» WORK TO BE COMPLETED
An exact copy of every record below is needed, with all pictures removed.

» GIVEN DATA

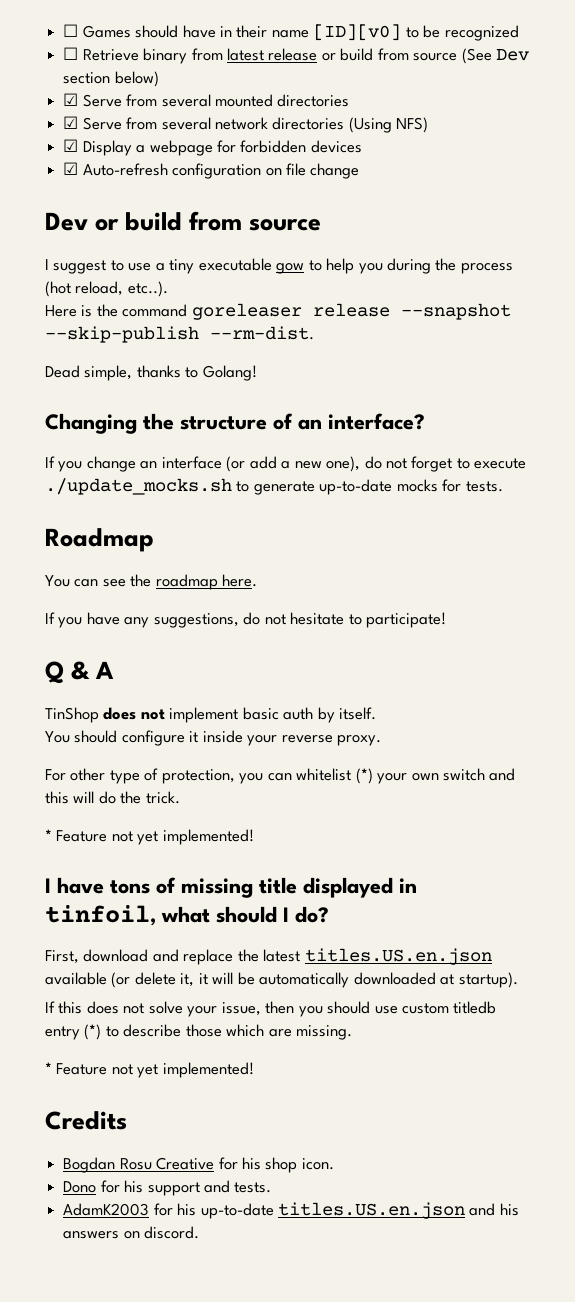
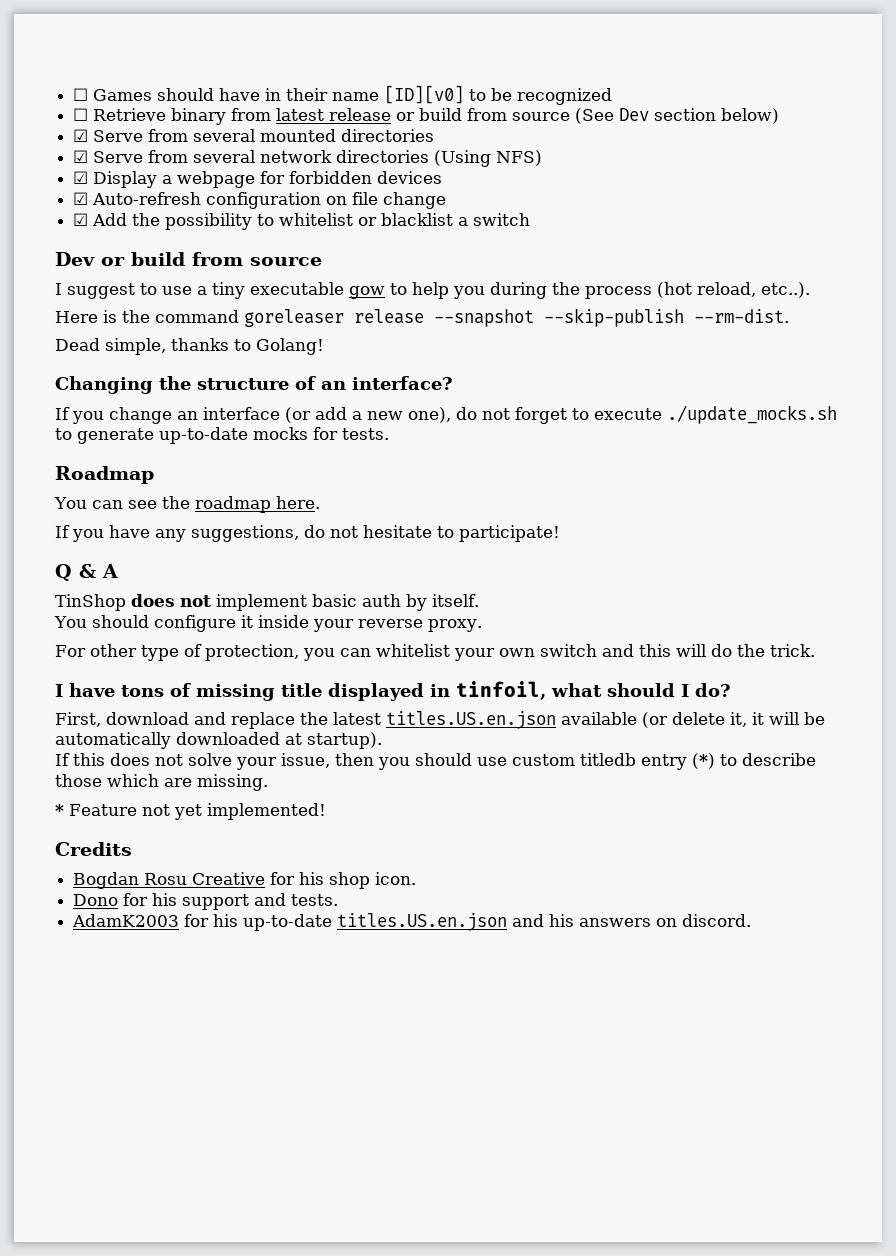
(360, 171) none -> [73,213,531,230] // ☑ Add the possibility to whitelist or blacklist a switch
[355,768,373,784] (*) -> (450, 650) none
[45,829,254,845] // * Feature not yet implemented! -> (815, 650) none

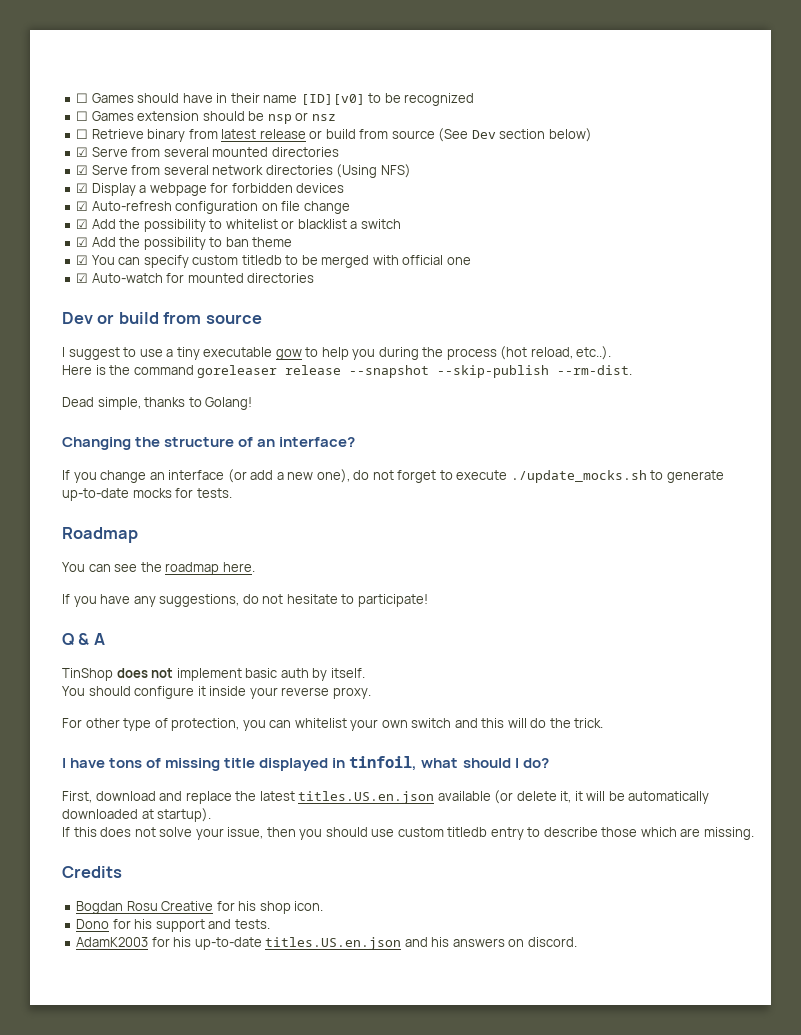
(613, 96) none -> [76,111,336,124] // ☐ Games extension should be nsp or nsz
(531, 219) none -> [76,237,293,250] [76,255,471,268] [76,273,315,283] // ☑ Add the possibility to ban theme // ☑ You can specify custom titledb to be merged with official one // ☑ Auto-watch for mounted directories
[692,753,715,769] (*) -> (524, 833) none
[55,803,326,820] // * Feature not yet implemented! -> (754, 833) none

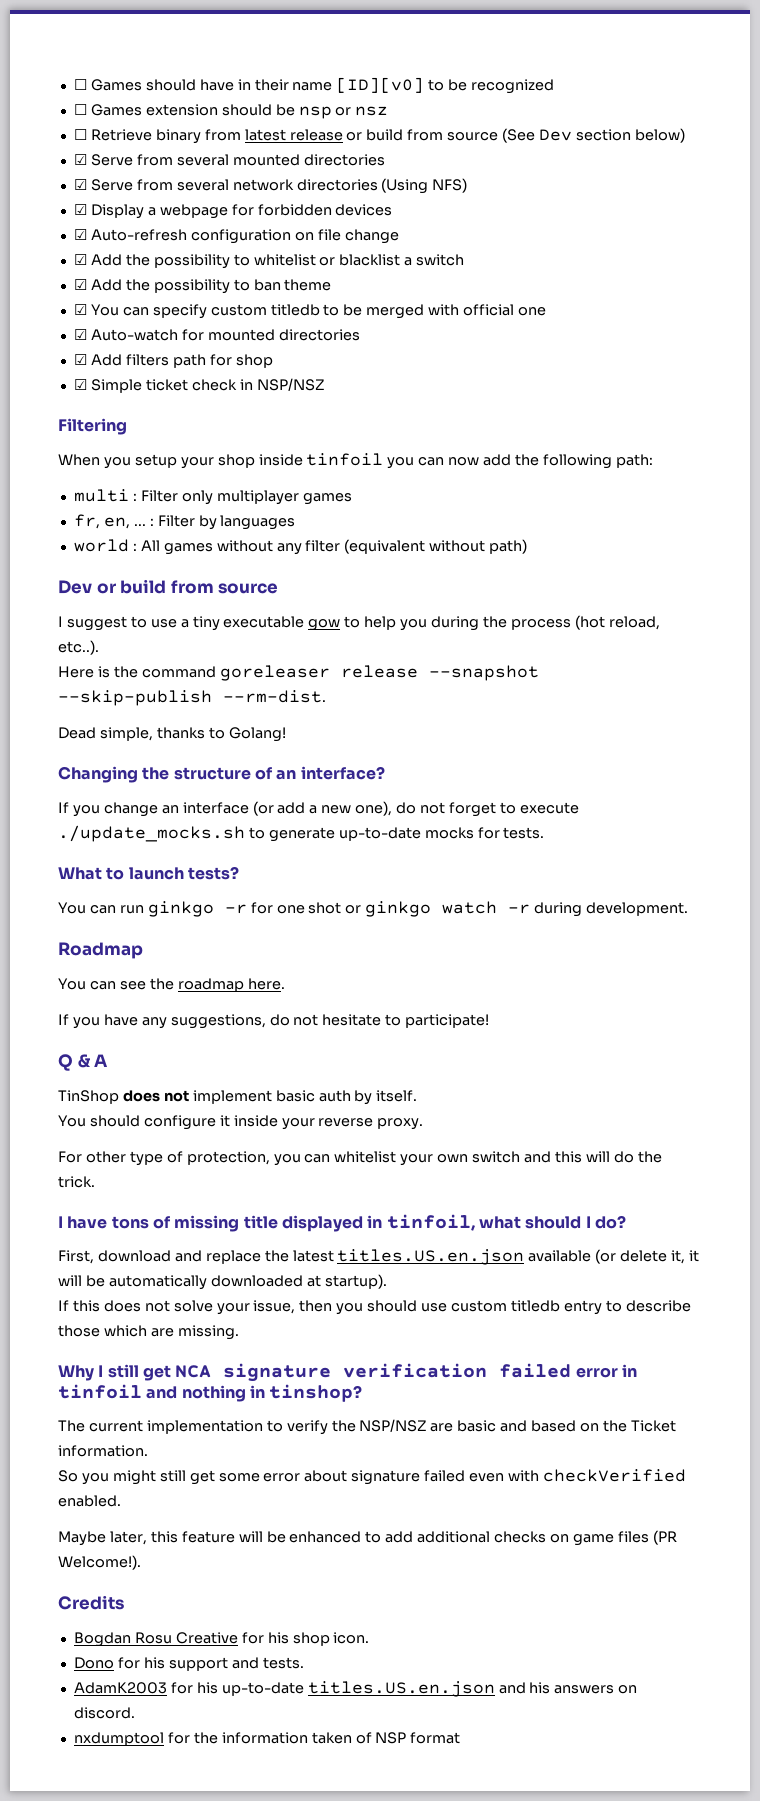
(315, 278) none -> [73,354,273,368] [73,378,324,393] [58,418,127,435] [58,453,653,469] [73,489,352,505] [73,514,296,530] [73,539,528,555] // ☑ Add filters path for shop // ☑ Simple ticket check in NSP/NSZ // Filtering // When you setup your shop inside tinfoil you can now add the following path: // multi : Filter only multiplayer games // fr, en, ... : Filter by languages // world : All games without any filter (equivalent without path)
(232, 493) none -> [58,866,239,880] [58,901,689,917] // What to launch tests? // You can run ginkgo -r for one shot or ginkgo watch -r during development.
(754, 833) none -> [58,1363,637,1382] [58,1384,363,1402] [58,1419,676,1435] [58,1445,148,1457] [58,1469,686,1485] [58,1495,121,1507] [58,1530,677,1546] [58,1555,141,1570] // Why I still get NCA signature verification failed error in tinfoil and nothing in tinshop? // The current implementation to verify the NSP/NSZ are basic and based on the Ticket information. // So you might still get some error about signature failed even with checkVerified enabled. // Maybe later, this feature will be enhanced to add additional checks on game files (PR Welcome!).
(577, 942) none -> [73,1732,461,1746] // nxdumptool for the information taken of NSP format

» RESPONSE TO THIS EXERCISE
(360, 171) none -> [73,213,531,230] // ☑ Add the possibility to whitelist or blacklist a switch
[355,768,373,784] (*) -> (450, 650) none
[45,829,254,845] // * Feature not yet implemented! -> (815, 650) none

(613, 96) none -> [76,111,336,124] // ☐ Games extension should be nsp or nsz
(531, 219) none -> [76,237,293,250] [76,255,471,268] [76,273,315,283] // ☑ Add the possibility to ban theme // ☑ You can specify custom titledb to be merged with official one // ☑ Auto-watch for mounted directories
[692,753,715,769] (*) -> (524, 833) none
[55,803,326,820] // * Feature not yet implemented! -> (754, 833) none

(315, 278) none -> [73,354,273,368] [73,378,324,393] [58,418,127,435] [58,453,653,469] [73,489,352,505] [73,514,296,530] [73,539,528,555] // ☑ Add filters path for shop // ☑ Simple ticket check in NSP/NSZ // Filtering // When you setup your shop inside tinfoil you can now add the following path: // multi : Filter only multiplayer games // fr, en, ... : Filter by languages // world : All games without any filter (equivalent without path)
(232, 493) none -> [58,866,239,880] [58,901,689,917] // What to launch tests? // You can run ginkgo -r for one shot or ginkgo watch -r during development.
(754, 833) none -> [58,1363,637,1382] [58,1384,363,1402] [58,1419,676,1435] [58,1445,148,1457] [58,1469,686,1485] [58,1495,121,1507] [58,1530,677,1546] [58,1555,141,1570] // Why I still get NCA signature verification failed error in tinfoil and nothing in tinshop? // The current implementation to verify the NSP/NSZ are basic and based on the Ticket information. // So you might still get some error about signature failed even with checkVerified enabled. // Maybe later, this feature will be enhanced to add additional checks on game files (PR Welcome!).
(577, 942) none -> [73,1732,461,1746] // nxdumptool for the information taken of NSP format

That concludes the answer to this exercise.